====== RECORDS SUPPLIED

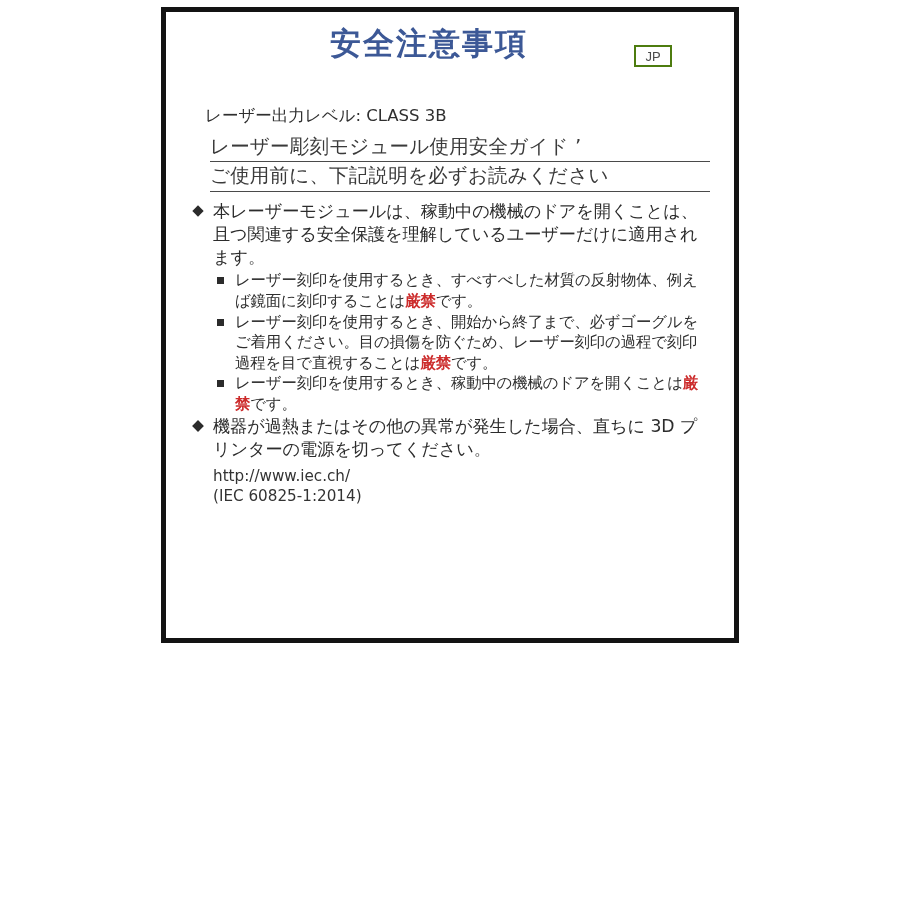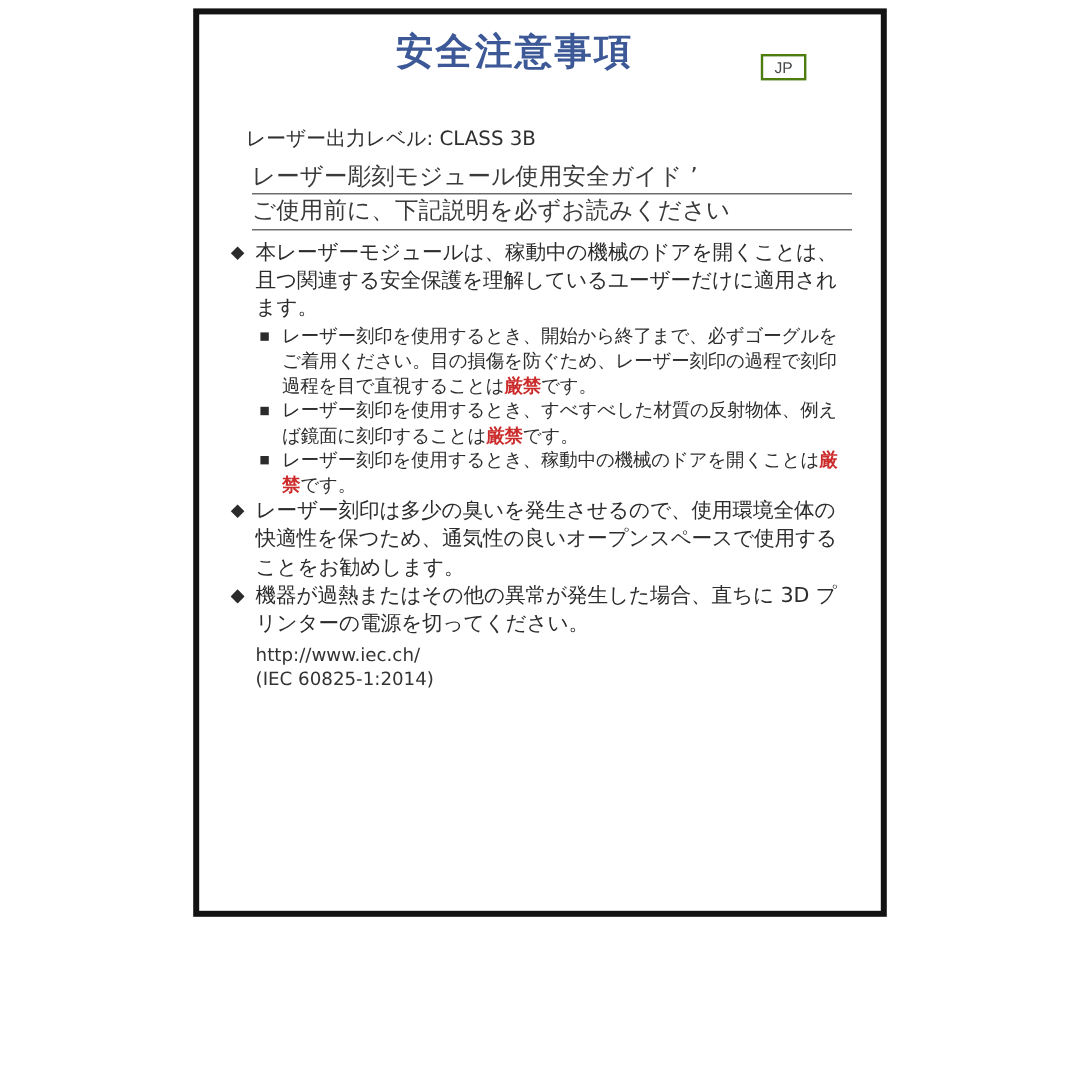--- a/index.html
+++ b/index.html
@@ -19,7 +19,7 @@
     left: 161px;
     top: 7px;
     width: 578px;
-    height: 757px;
+    height: 636px;
     box-sizing: border-box;
     border: 5px solid #131313;
     background: #ffffff;

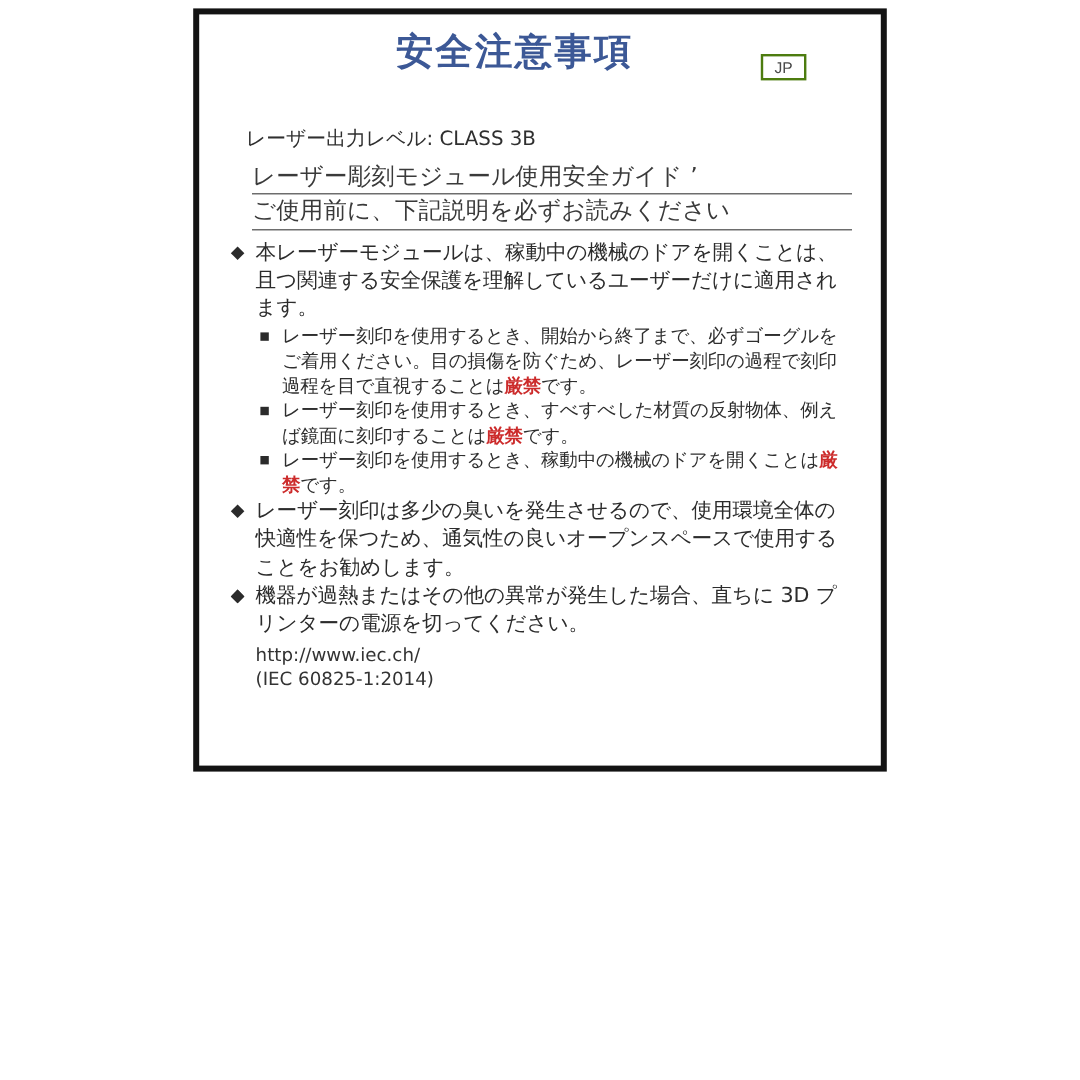--- a/index.html
+++ b/index.html
@@ -199,10 +199,10 @@
           <span>本レーザーモジュールは、稼動中の機械のドアを開くことは、且つ関連する安全保護を理解しているユーザーだけに適用されます。</span>
           <ul class="lvl2">
             <li class="subitem">
-              <span class="bullet-square"></span><span>レーザー刻印を使用するとき、開始から終了まで、必ずゴーグルをご着用ください。目の損傷を防ぐため、レーザー刻印の過程で刻印過程を目で直視することは</span><span class="danger">厳禁</span><span>です。</span>
+              <span class="bullet-square"></span><span>レーザー刻印を使用するとき、すべすべした材質の反射物体、例えば鏡面に刻印することは</span><span class="danger">厳禁</span><span>です。</span>
             </li>
             <li class="subitem">
-              <span class="bullet-square"></span><span>レーザー刻印を使用するとき、すべすべした材質の反射物体、例えば鏡面に刻印することは</span><span class="danger">厳禁</span><span>です。</span>
+              <span class="bullet-square"></span><span>レーザー刻印を使用するとき、開始から終了まで、必ずゴーグルをご着用ください。目の損傷を防ぐため、レーザー刻印の過程で刻印過程を目で直視することは</span><span class="danger">厳禁</span><span>です。</span>
             </li>
             <li class="subitem">
               <span class="bullet-square"></span><span>レーザー刻印を使用するとき、稼動中の機械のドアを開くことは</span><span class="danger">厳禁</span><span>です。</span>

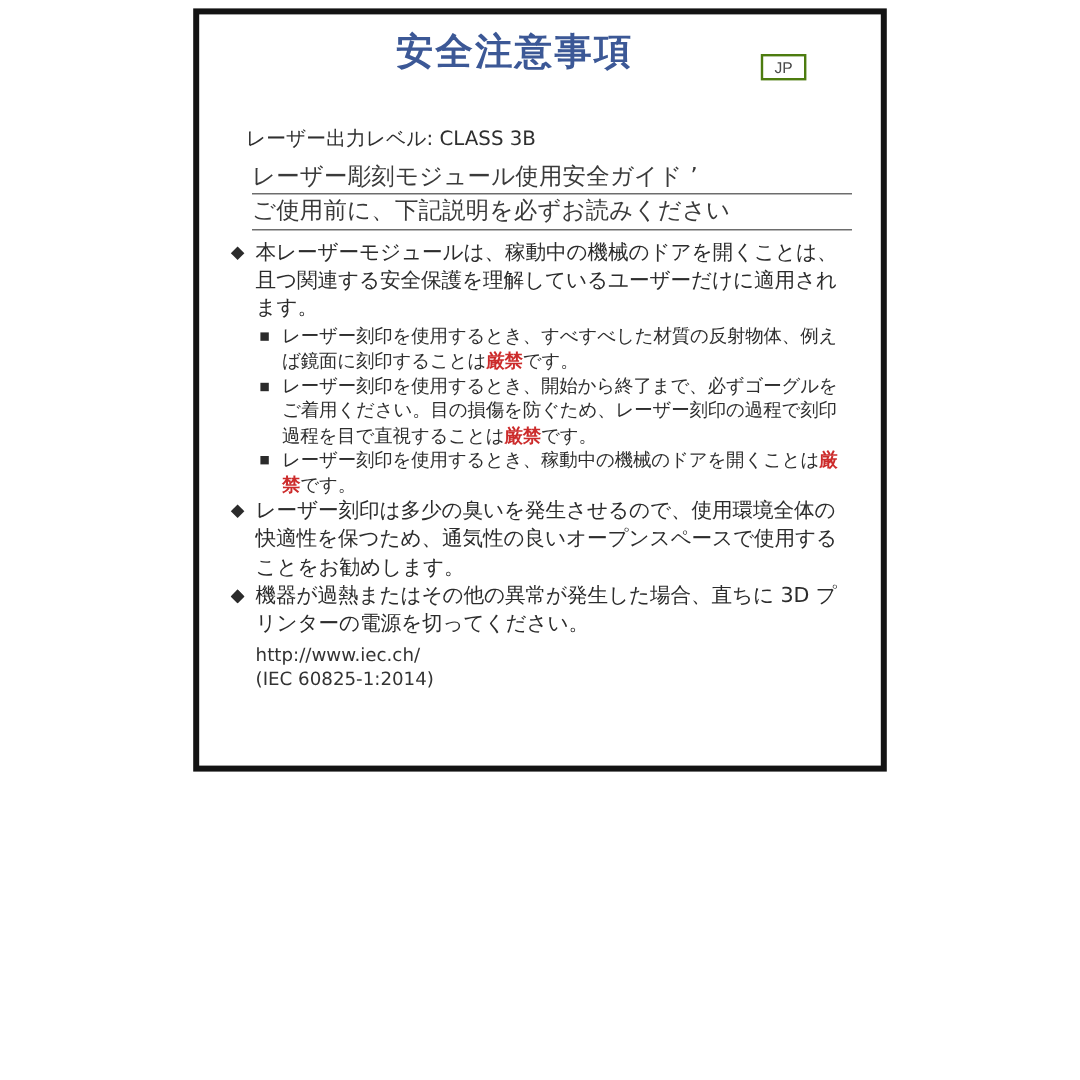--- a/index.html
+++ b/index.html
@@ -210,10 +210,6 @@
           </ul>
         </li>
 
-        <li class="item">
-          <span class="bullet-diamond"></span>
-          <span>レーザー刻印は多少の臭いを発生させるので、使用環境全体の快適性を保つため、通気性の良いオープンスペースで使用することをお勧めします。</span>
-        </li>
 
         <li class="item">
           <span class="bullet-diamond"></span>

============

▶ **TASK REQUIREMENTS**
From the listing above, pick out each line where the word "diamond" appears.

▶ **ANSWER SPACE**
-          <span class="bullet-diamond"></span>
           <span class="bullet-diamond"></span>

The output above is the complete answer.